Aim of the task: An exact copy of every record below is needed, with all pictures removed.

—————

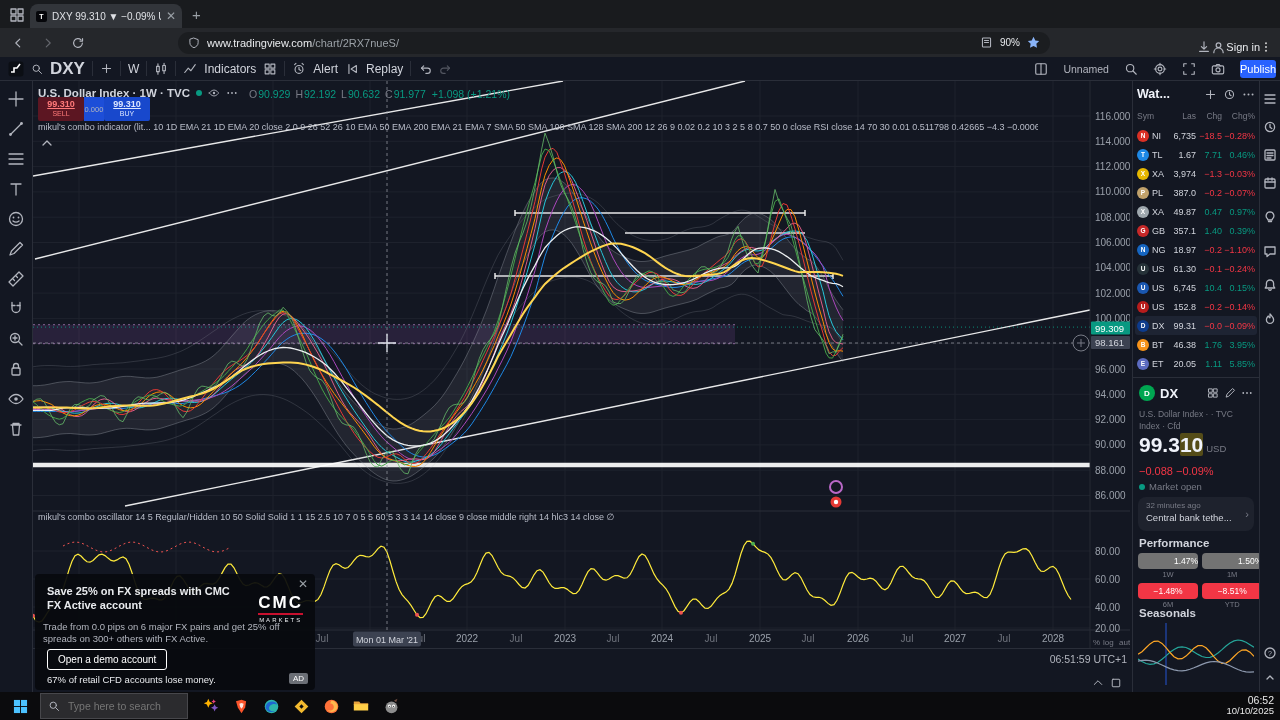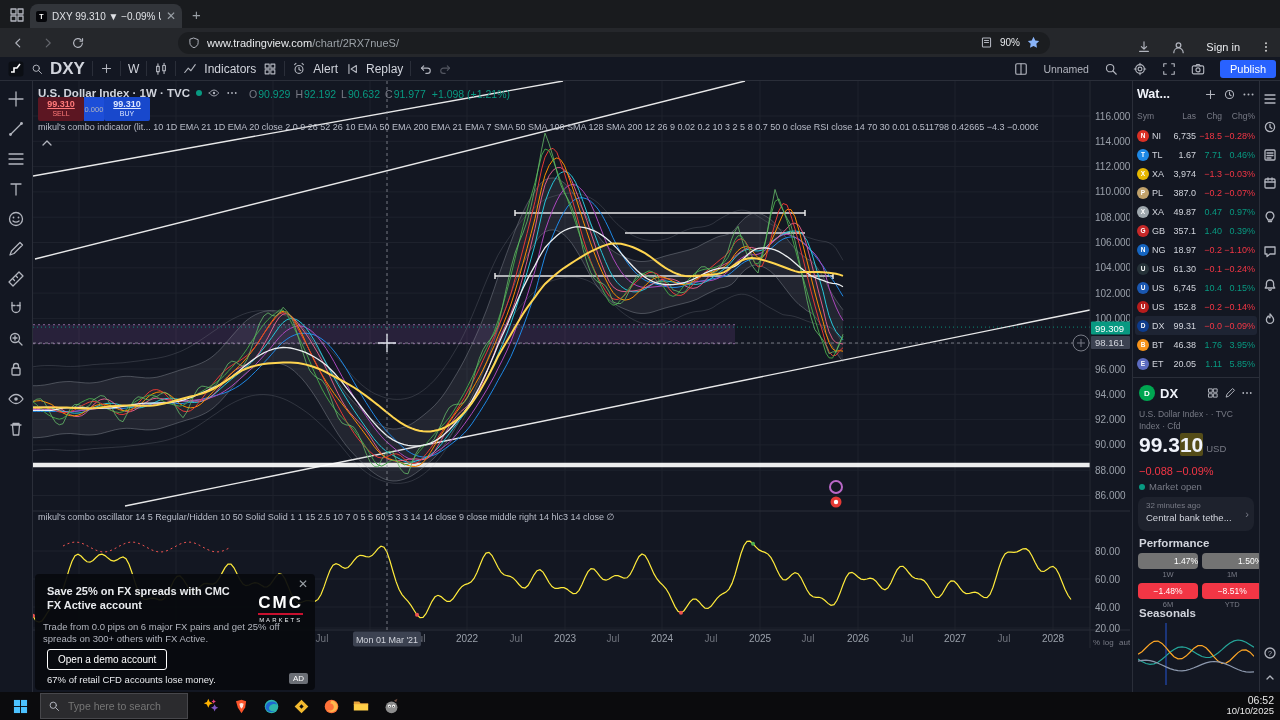--- a/index.html
+++ b/index.html
@@ -14,30 +14,30 @@
   .tab-title{color:#dfe1e5;font-size:10px;white-space:nowrap;overflow:hidden;flex:1;}
   .tab-close{color:#9aa0a6;font-size:12px;line-height:1;flex:none;}
   .newtab{color:#9aa0a6;font-size:15px;margin:0 0 5px 10px;}
   .addressbar{position:absolute;left:0;top:28px;width:1280px;height:29px;background:#25272b;display:flex;align-items:center;}
   .nav-btn{width:24px;height:24px;display:flex;align-items:center;justify-content:center;margin-left:6px;}
   .urlpill{position:absolute;left:178px;top:3.5px;width:872px;height:22px;border-radius:11px;background:#1b1d20;display:flex;align-items:center;padding:0 10px;gap:7px;}
   .url{font-size:11px;white-space:nowrap;overflow:hidden;flex:1;}
   .url-domain{color:#e8eaed;}
   .url-path{color:#9aa0a6;}
   .zoom-badge{color:#e8eaed;font-size:10px;flex:none;}
-  .ab-right{position:absolute;right:8px;top:8px;height:22px;display:flex;align-items:center;gap:20px;}
+  .ab-right{position:absolute;right:8px;top:8px;height:22px;display:flex;align-items:center;gap:0;}
   .signin{color:#e8eaed;font-size:11px;}
   
   .tv-header{position:absolute;left:0;top:57px;width:1280px;height:24px;background:#131722;border-bottom:1px solid #2a2e39;display:flex;align-items:center;padding-left:8px;gap:7px;}
   .tvh-div{width:1px;height:15px;background:#2a2e39;flex:none;}
   .tvh-txt{color:#d1d4dc;font-size:12px;}
   .tvh-bold{color:#d1d4dc;font-size:17px;font-weight:bold;}
   .tvh-right{position:absolute;right:4px;top:0;height:24px;display:flex;align-items:center;gap:15px;}
   .layout-name{color:#b2b5be;font-size:10.5px;}
-  .publish{background:#2962ff;color:#fff;font-size:11px;border-radius:3px;padding:3px 10px;}
+  .publish{background:#2962ff;color:#fff;font-size:11px;border-radius:3px;padding:3px 0;}
   
   .drawbar{position:absolute;left:0;top:81px;width:33px;height:611px;background:#131722;border-right:1px solid #2a2e39;}
   .dtool{position:absolute;left:7px;width:18px;height:18px;}
   
   .chart-wrap{position:absolute;left:33px;top:81px;width:1097px;height:567px;}
   .i{stroke:#b2b5be;fill:none;stroke-width:1.3;stroke-linecap:round;stroke-linejoin:round;}
   .grid{stroke:#1e222d;stroke-width:1;}
   .axlab{fill:#9aa0aa;font-size:10px;}
   .axdim{fill:#70747e;font-size:10px;}
   .legend-row{position:absolute;left:5px;display:flex;align-items:center;gap:6px;white-space:nowrap;}
@@ -510,20 +510,29 @@
     
     <div class="ind-legend">mikul's combo indicator (lit... 10 1D EMA 21 1D EMA 20 close 2 0 9 26 52 26 10 EMA 50 EMA 200 EMA 21 EMA 7 SMA 50 SMA 100 SMA 128 SMA 200 12 26 9 0.02 0.2 10 3 2 5 8 0.7 50 0 close RSI close 14 70 30 0.01 0.511798 0.42665 −4.3 −0.000667 −1.07 1.77 3.13 5.55 9.82 17.37 30.75 0.</div>
     <svg style="position:absolute;left:8px;top:58px" width="12" height="8" viewBox="0 0 12 8">
         <path class="i" d="M2 6l4-4 4 4"></path>
       </svg>
 
     
     <div class="osc-legend">mikul's combo oscillator 14 5 Regular/Hidden 10 50 Solid Solid 1 1 15 2.5 10 7 0 5 5 60 5 3 3 14 14 close 9 close middle right 14 hlc3 14 close  ∅</div>
   </div>
 
+  <div class="tv-footer">
+    <span class="tv-clock">06:51:59 UTC+1</span>
+    <svg style="position:absolute;right:26px;top:28px" width="12" height="12" viewBox="0 0 16 16">
+        <path class="i" d="M3 10l5-5 5 5"></path>
+      </svg>
+    <svg style="position:absolute;right:8px;top:28px" width="12" height="12" viewBox="0 0 16 16">
+        <rect class="i" x="3" y="3" width="10" height="10" rx="1"></rect>
+      </svg>
+  </div>
 
   <div class="right-panel">
     <div class="wl-header">
       <span class="wl-title">Wat...</span>
       <svg width="13" height="13" viewBox="0 0 16 16" style="margin-right:6px">
           <path class="i" d="M8 3v10M3 8h10"></path>
         </svg>
       <svg width="13" height="13" viewBox="0 0 16 16" style="margin-right:6px">
           <circle class="i" cx="8" cy="8" r="5"></circle>
           <path class="i" d="M8 5v3l2 1.5"></path>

—————

Problem solution:
--- a/index.html
+++ b/index.html
@@ -14,30 +14,30 @@
   .tab-title{color:#dfe1e5;font-size:10px;white-space:nowrap;overflow:hidden;flex:1;}
   .tab-close{color:#9aa0a6;font-size:12px;line-height:1;flex:none;}
   .newtab{color:#9aa0a6;font-size:15px;margin:0 0 5px 10px;}
   .addressbar{position:absolute;left:0;top:28px;width:1280px;height:29px;background:#25272b;display:flex;align-items:center;}
   .nav-btn{width:24px;height:24px;display:flex;align-items:center;justify-content:center;margin-left:6px;}
   .urlpill{position:absolute;left:178px;top:3.5px;width:872px;height:22px;border-radius:11px;background:#1b1d20;display:flex;align-items:center;padding:0 10px;gap:7px;}
   .url{font-size:11px;white-space:nowrap;overflow:hidden;flex:1;}
   .url-domain{color:#e8eaed;}
   .url-path{color:#9aa0a6;}
   .zoom-badge{color:#e8eaed;font-size:10px;flex:none;}
-  .ab-right{position:absolute;right:8px;top:8px;height:22px;display:flex;align-items:center;gap:20px;}
+  .ab-right{position:absolute;right:8px;top:8px;height:22px;display:flex;align-items:center;gap:0;}
   .signin{color:#e8eaed;font-size:11px;}
   
   .tv-header{position:absolute;left:0;top:57px;width:1280px;height:24px;background:#131722;border-bottom:1px solid #2a2e39;display:flex;align-items:center;padding-left:8px;gap:7px;}
   .tvh-div{width:1px;height:15px;background:#2a2e39;flex:none;}
   .tvh-txt{color:#d1d4dc;font-size:12px;}
   .tvh-bold{color:#d1d4dc;font-size:17px;font-weight:bold;}
   .tvh-right{position:absolute;right:4px;top:0;height:24px;display:flex;align-items:center;gap:15px;}
   .layout-name{color:#b2b5be;font-size:10.5px;}
-  .publish{background:#2962ff;color:#fff;font-size:11px;border-radius:3px;padding:3px 10px;}
+  .publish{background:#2962ff;color:#fff;font-size:11px;border-radius:3px;padding:3px 0;}
   
   .drawbar{position:absolute;left:0;top:81px;width:33px;height:611px;background:#131722;border-right:1px solid #2a2e39;}
   .dtool{position:absolute;left:7px;width:18px;height:18px;}
   
   .chart-wrap{position:absolute;left:33px;top:81px;width:1097px;height:567px;}
   .i{stroke:#b2b5be;fill:none;stroke-width:1.3;stroke-linecap:round;stroke-linejoin:round;}
   .grid{stroke:#1e222d;stroke-width:1;}
   .axlab{fill:#9aa0aa;font-size:10px;}
   .axdim{fill:#70747e;font-size:10px;}
   .legend-row{position:absolute;left:5px;display:flex;align-items:center;gap:6px;white-space:nowrap;}
@@ -510,20 +510,29 @@
     
     <div class="ind-legend">mikul's combo indicator (lit... 10 1D EMA 21 1D EMA 20 close 2 0 9 26 52 26 10 EMA 50 EMA 200 EMA 21 EMA 7 SMA 50 SMA 100 SMA 128 SMA 200 12 26 9 0.02 0.2 10 3 2 5 8 0.7 50 0 close RSI close 14 70 30 0.01 0.511798 0.42665 −4.3 −0.000667 −1.07 1.77 3.13 5.55 9.82 17.37 30.75 0.</div>
     <svg style="position:absolute;left:8px;top:58px" width="12" height="8" viewBox="0 0 12 8">
         <path class="i" d="M2 6l4-4 4 4"></path>
       </svg>
 
     
     <div class="osc-legend">mikul's combo oscillator 14 5 Regular/Hidden 10 50 Solid Solid 1 1 15 2.5 10 7 0 5 5 60 5 3 3 14 14 close 9 close middle right 14 hlc3 14 close  ∅</div>
   </div>
 
+  <div class="tv-footer">
+    <span class="tv-clock">06:51:59 UTC+1</span>
+    <svg style="position:absolute;right:26px;top:28px" width="12" height="12" viewBox="0 0 16 16">
+        <path class="i" d="M3 10l5-5 5 5"></path>
+      </svg>
+    <svg style="position:absolute;right:8px;top:28px" width="12" height="12" viewBox="0 0 16 16">
+        <rect class="i" x="3" y="3" width="10" height="10" rx="1"></rect>
+      </svg>
+  </div>
 
   <div class="right-panel">
     <div class="wl-header">
       <span class="wl-title">Wat...</span>
       <svg width="13" height="13" viewBox="0 0 16 16" style="margin-right:6px">
           <path class="i" d="M8 3v10M3 8h10"></path>
         </svg>
       <svg width="13" height="13" viewBox="0 0 16 16" style="margin-right:6px">
           <circle class="i" cx="8" cy="8" r="5"></circle>
           <path class="i" d="M8 5v3l2 1.5"></path>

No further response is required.